Em segundo plano no governo, fator indústria desponta na corrida eleitoral
A recriação do Ministério da Indústria, que em 2019 foi incorporado ao da Economia, é promessa dos três primeiros colocados nas pesquisas
A três meses das eleições presidenciais, algo já parece certo na área econômica, independentemente de quem ocupará o Palácio do Planalto em 2023. O novo governo terá um Ministério da Indústria. A recriação da pasta, que em 2019 foi incorporada ao Ministério da Economia, chefiado por Paulo Guedes, é promessa dos três primeiros colocados nas pesquisas. No fim de junho, em evento em Brasília organizado pela Confederação Nacional da Indústria (CNI), diante de uma plateia de 1 500 empresários, o presidente Jair Bolsonaro declarou: “Pretendemos, em havendo uma reeleição, recriar o Indústria e Comércio, cujo ministro seria indicado pelos senhores, com o perfil dos senhores, para exatamente ter liberdade para trabalhar”. No mesmo evento, o pré-candidato Ciro Gomes declarou a sua intenção de contar com um ministério específico para o setor. O líder das pesquisas, Luiz Inácio Lula da Silva, não compareceu, mas também tem indicado o mesmo desejo, e nos últimos dias incrementou a sua agenda com mais encontros com empresários.
A relevância da pauta industrial é tamanha que obrigou os industriais a adotarem uma estratégia inédita para lidar com o processo eleitoral. Nas últimas semanas, passou a existir uma espécie de pacto entre empresários para evitar declarações sobre reuniões, para não se exporem.
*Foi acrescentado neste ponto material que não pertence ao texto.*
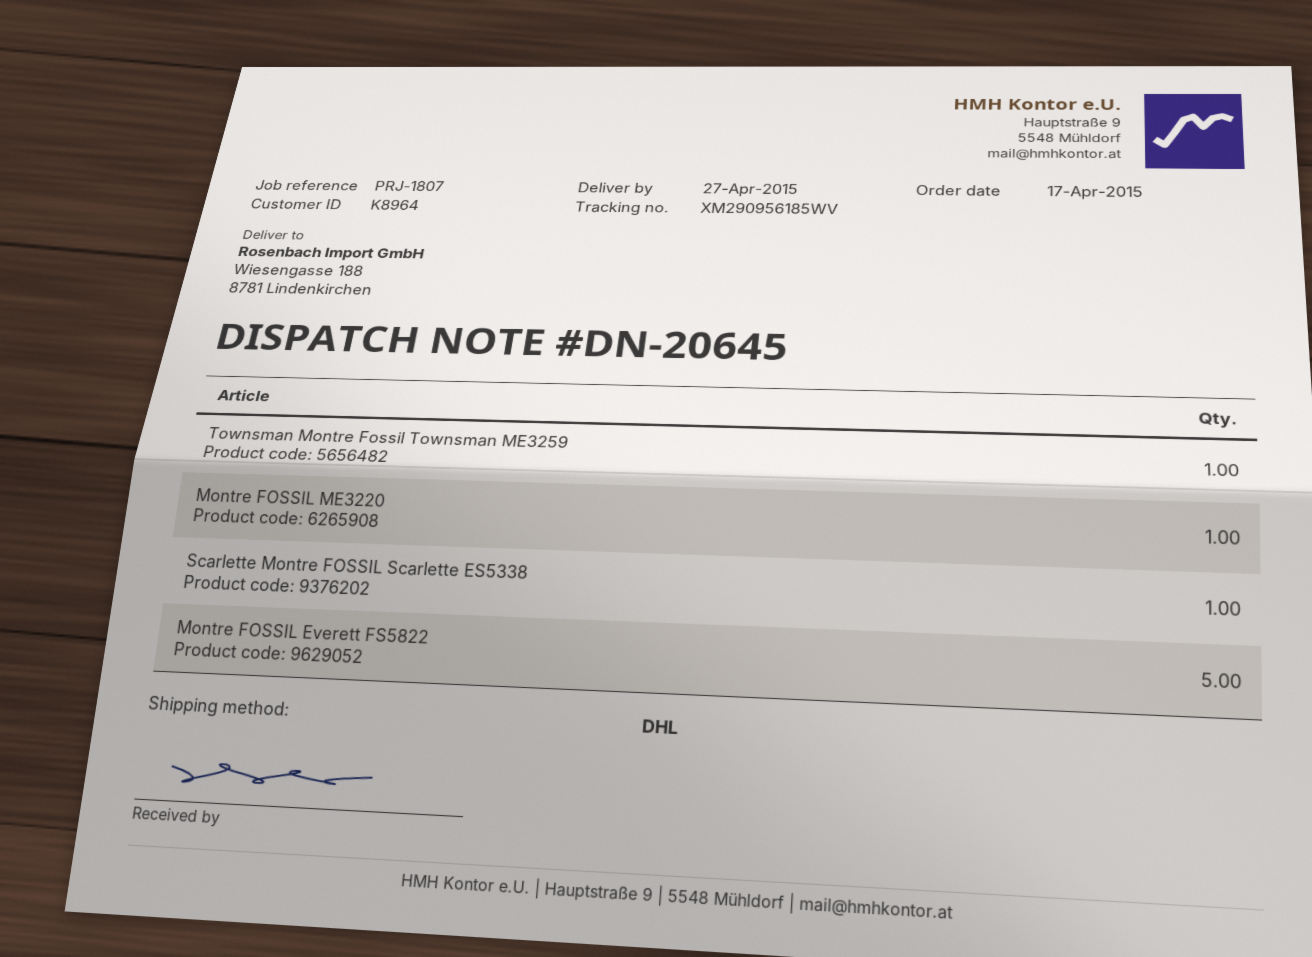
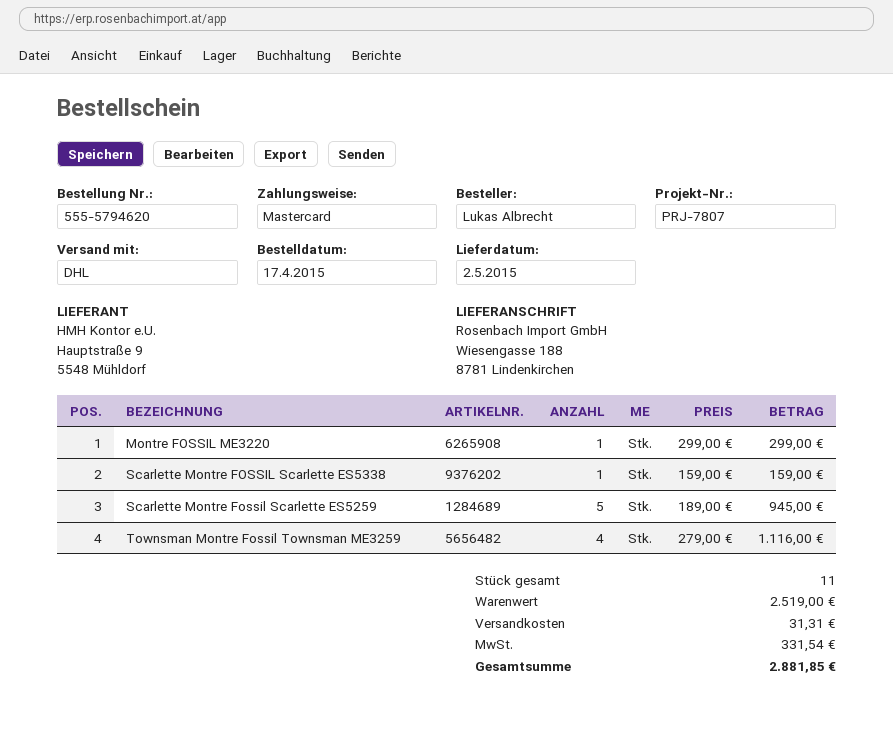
delivery date: 2015-04-27 -> 2015-05-02
reference: PRJ-1807 -> PRJ-7807
Townsman Montre Fossil Townsman ME3259: 1 -> 4
Montre FOSSIL Everett FS5822: 5 -> none
Scarlette Montre Fossil Scarlette ES5259: none -> 5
Eles notaram que, especialmente depois de encontros com Lula, acabam sofrendo pressões de bolsonaristas, em grupos de WhatsApp dos quais participam, com ameaças de boicotes a suas empresas. Em algumas reuniões, a prática tem sido a de deixar os telefones celulares do lado de fora. Outros industriais têm preferido até evitar encontros, seja com Lula, seja com Bolsonaro, para fugir da polarização. À parte as intrigas eleitoreiras, é consenso que o setor, mergulhado em um processo de perda de relevância no cenário econômico brasileiro, exige mais atenção. Em 1985, a indústria representava 48% do PIB. Na virada do milênio, caiu para 26,7%. E as duas últimas décadas trouxeram mais retrocessos. Em 2021, a fatia estava em 22,2%, mesmo com uma pequena recuperação frente ao baque da pandemia.
A situação da indústria representa, como a de nenhum outro setor, a perda de dinamismo da economia nacional, acorrentada a uma estrutura de impostos complexa e de altas tarifas, a burocracias excessivas, a pouco incentivo à inovação, a uma baixa qualidade educacional da população, a muita insegurança jurídica e a uma infraestrutura de transportes deficiente. “Quando há uma cadeia de suprimentos mais longa, existem diversos componentes que implicam custos embutidos, o que dificulta que a indústria brasileira tenha competitividade lá fora”, diz Renato da Fonseca, superintendente de desenvolvimento industrial da CNI. “Várias grandes empresas brasileiras têm fábricas lá fora para atender ao mercado global e fugir dos custos internos.”
Apesar do cenário alarmante, o setor recebeu pouca atenção do governo Bolsonaro. Mesmo quando representantes do setor conseguiam acesso a secretários do Ministério da Economia, as demandas não evoluíam. Dessa forma, o diálogo dos industriais com o governo foi considerado péssimo no início da gestão, mas começou a melhorar nos últimos meses, com a proximidade das eleições. Agora, o ministro Paulo Guedes busca se posicionar para não perder a influência. Ele desenha um plano em que a Secretaria de Produtividade e Competitividade servirá de base para o novo ministério. A ideia original era alçar a secretária responsável pela área, Daniella Marques, a ministra. Mas ela acabou assumindo a presidência da Caixa, após a demissão de Pedro Guimarães. Além disso, o seu nome encontrava resistência junto ao empresariado, que prefere alguém com experiência no setor em vez de uma ex-representante do mercado financeiro. “Eles têm bons economistas, mas não há hoje no Ministério da Economia especialistas nessa área”, diz Flávio Roscoe, presidente da Federação das Indústrias de Minas Gerais (Fiemg). Com a disputa acirrada e a economia patinando, o fator indústria se tornou decisivo.